Aku lelah dengan perasaan ku dok!, aku takut jika semakin lama hidup dengannya aku akan semakin jatuh cinta, sedang dokter ... tidak.
Aku cukup sadar diri, jika diri ini tak layak membersamainya. Ia lelaki sempurna. Sedang aku ... Hanya anak yatim piatu, dan bahkan sekarang harus menjadi sebatang kara, karena Nenek yang selama ini merawatkupun harus pergi meninggalkanku untuk selamanya.
Aku takut ia terpaksa menjalani ini, dan ia hidup tanpa ada rasa cinta untukku. Sedang di sini, aku dan perasaanku telah menggebu luar biasa.

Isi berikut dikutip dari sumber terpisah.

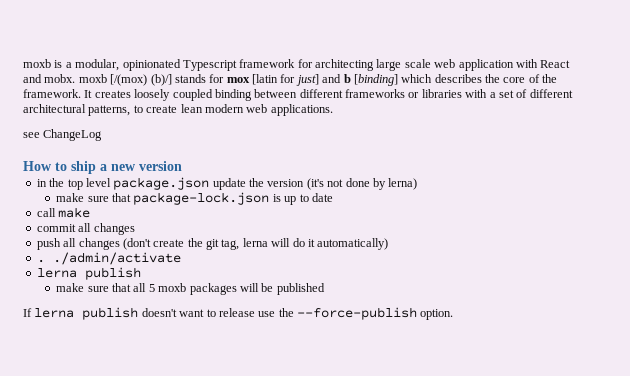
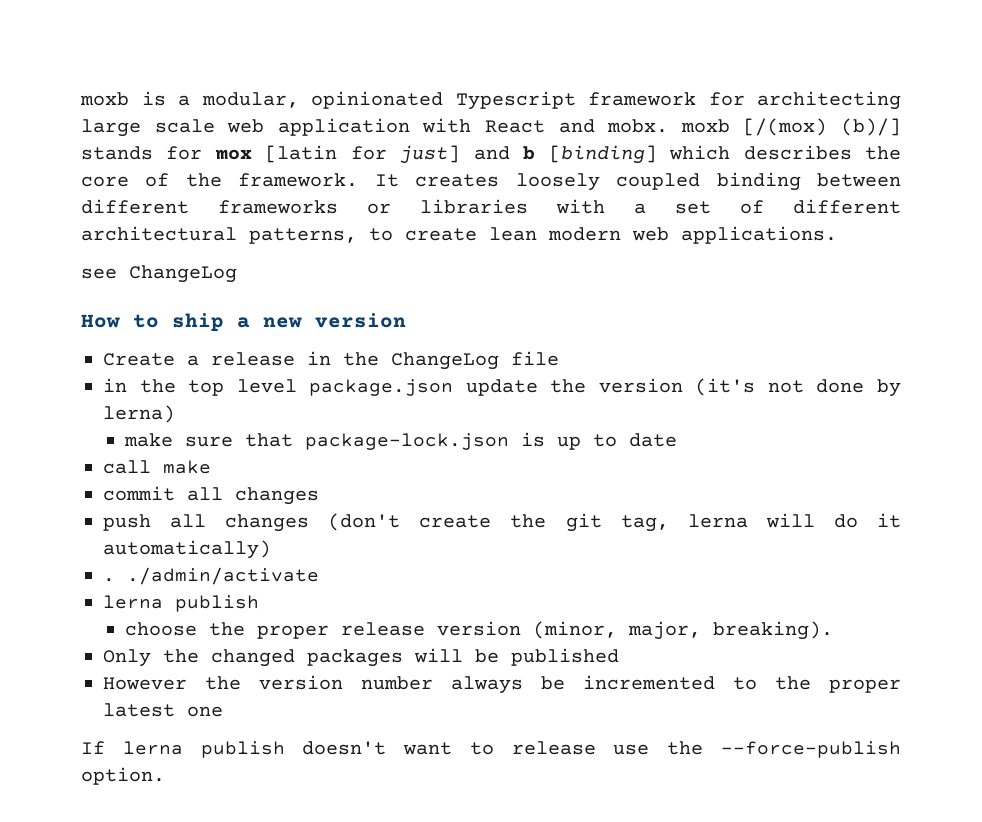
+ Create a release in the ChangeLog file
- make sure that all 5 moxb packages will be published
+ choose the proper release version (minor, major, breaking).
+ Only the changed packages will be published
+ However the version number always be incremented to the proper latest one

"Tentang pesan Nenek ... Tidak apa kok, dok, saya yakin Nenek di sana pasti juga mengerti.". dengan tertunduk Za berbicara lagi.
Idris letakkan kopi ke atas meja. Lalu ia tersenyum hambar.
Ia lupa jika wanita di hadapannya kini masih sosok remaja, mungkin baginya memegang amanah seperti memegang air, tak dapat di genggam. walau jelas berbekas setelahnya, namun bekas itu akan hilang dengan sendirinya. mungkin seperti itu fikirnya.
Namun, bagiku, amanah adalah amanah. sesuatu yang harus benar-benar ku jaga dan ku laksanakan, dan tidak untuk di permainkan. Atau jangan-jangan dia ....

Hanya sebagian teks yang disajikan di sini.